An exact copy of the listing below is needed, with no pictures in it.

====

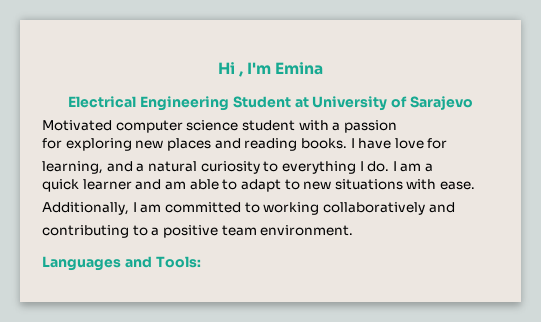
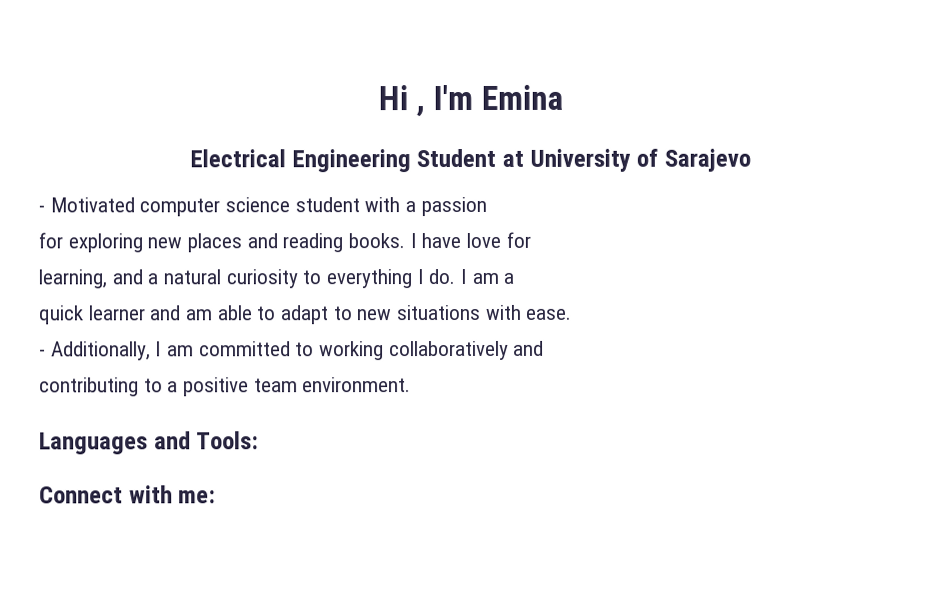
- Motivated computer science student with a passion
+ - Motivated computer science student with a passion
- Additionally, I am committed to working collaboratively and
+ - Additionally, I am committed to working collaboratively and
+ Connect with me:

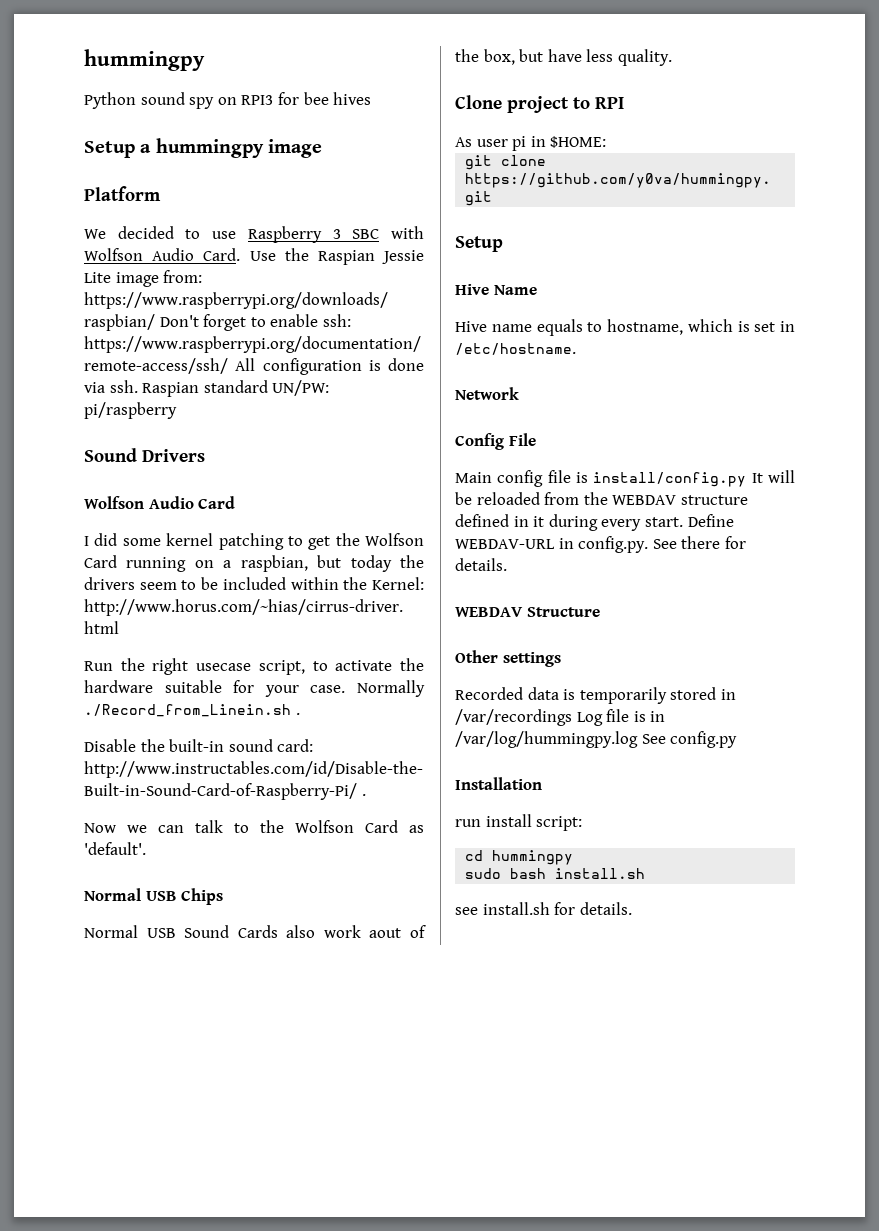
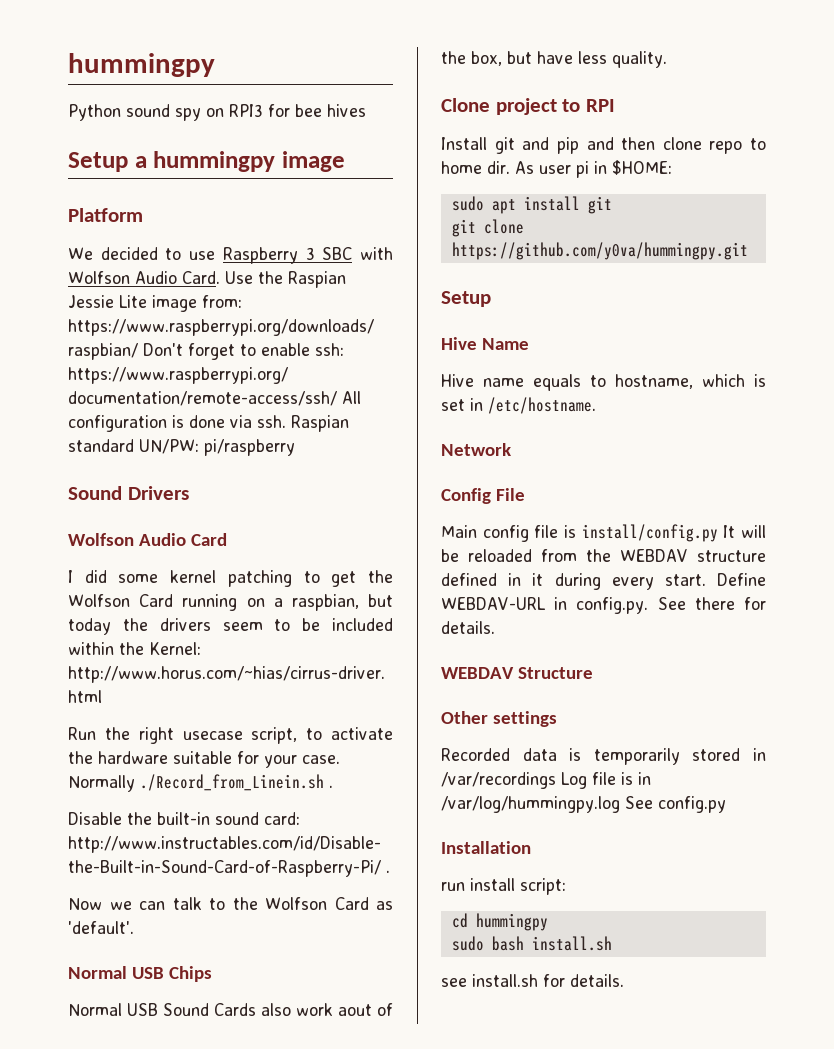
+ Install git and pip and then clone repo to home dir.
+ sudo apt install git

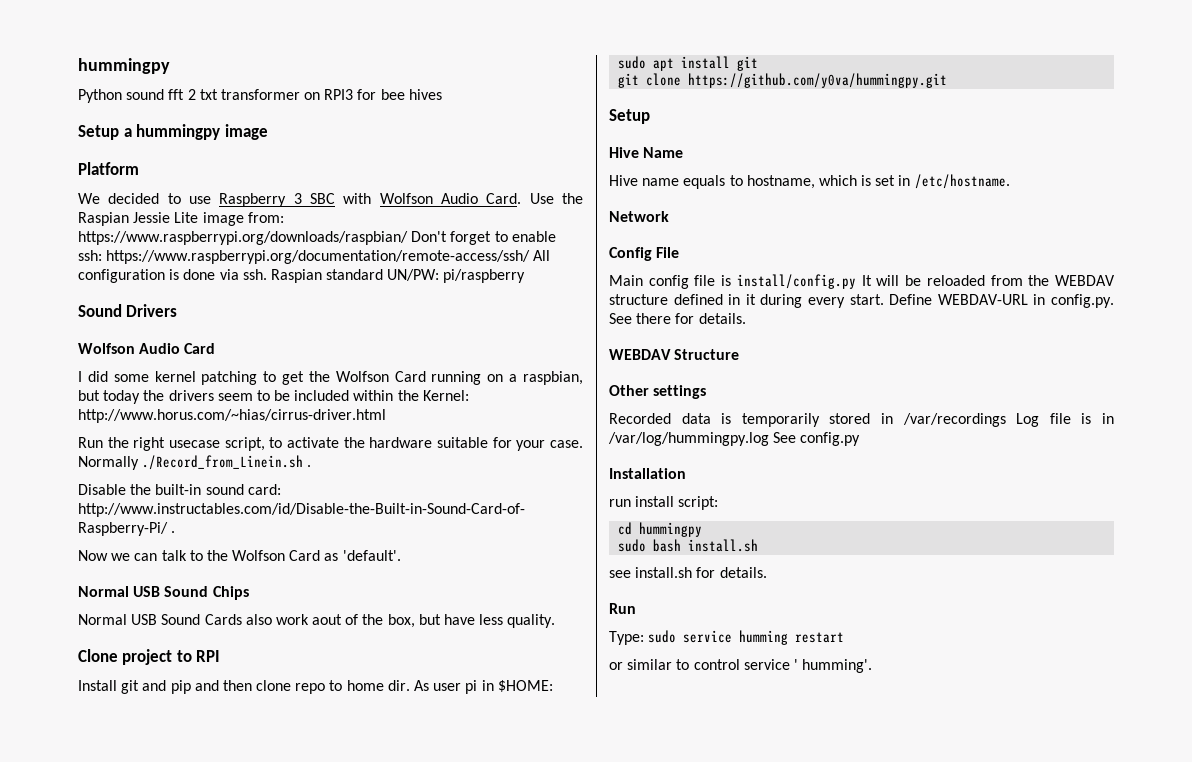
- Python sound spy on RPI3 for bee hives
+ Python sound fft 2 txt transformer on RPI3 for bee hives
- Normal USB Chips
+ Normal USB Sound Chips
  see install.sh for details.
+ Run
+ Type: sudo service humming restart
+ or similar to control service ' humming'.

====

Solution to the exercise
- Motivated computer science student with a passion
+ - Motivated computer science student with a passion
- Additionally, I am committed to working collaboratively and
+ - Additionally, I am committed to working collaboratively and
+ Connect with me:

+ Install git and pip and then clone repo to home dir.
+ sudo apt install git

- Python sound spy on RPI3 for bee hives
+ Python sound fft 2 txt transformer on RPI3 for bee hives
- Normal USB Chips
+ Normal USB Sound Chips
  see install.sh for details.
+ Run
+ Type: sudo service humming restart
+ or similar to control service ' humming'.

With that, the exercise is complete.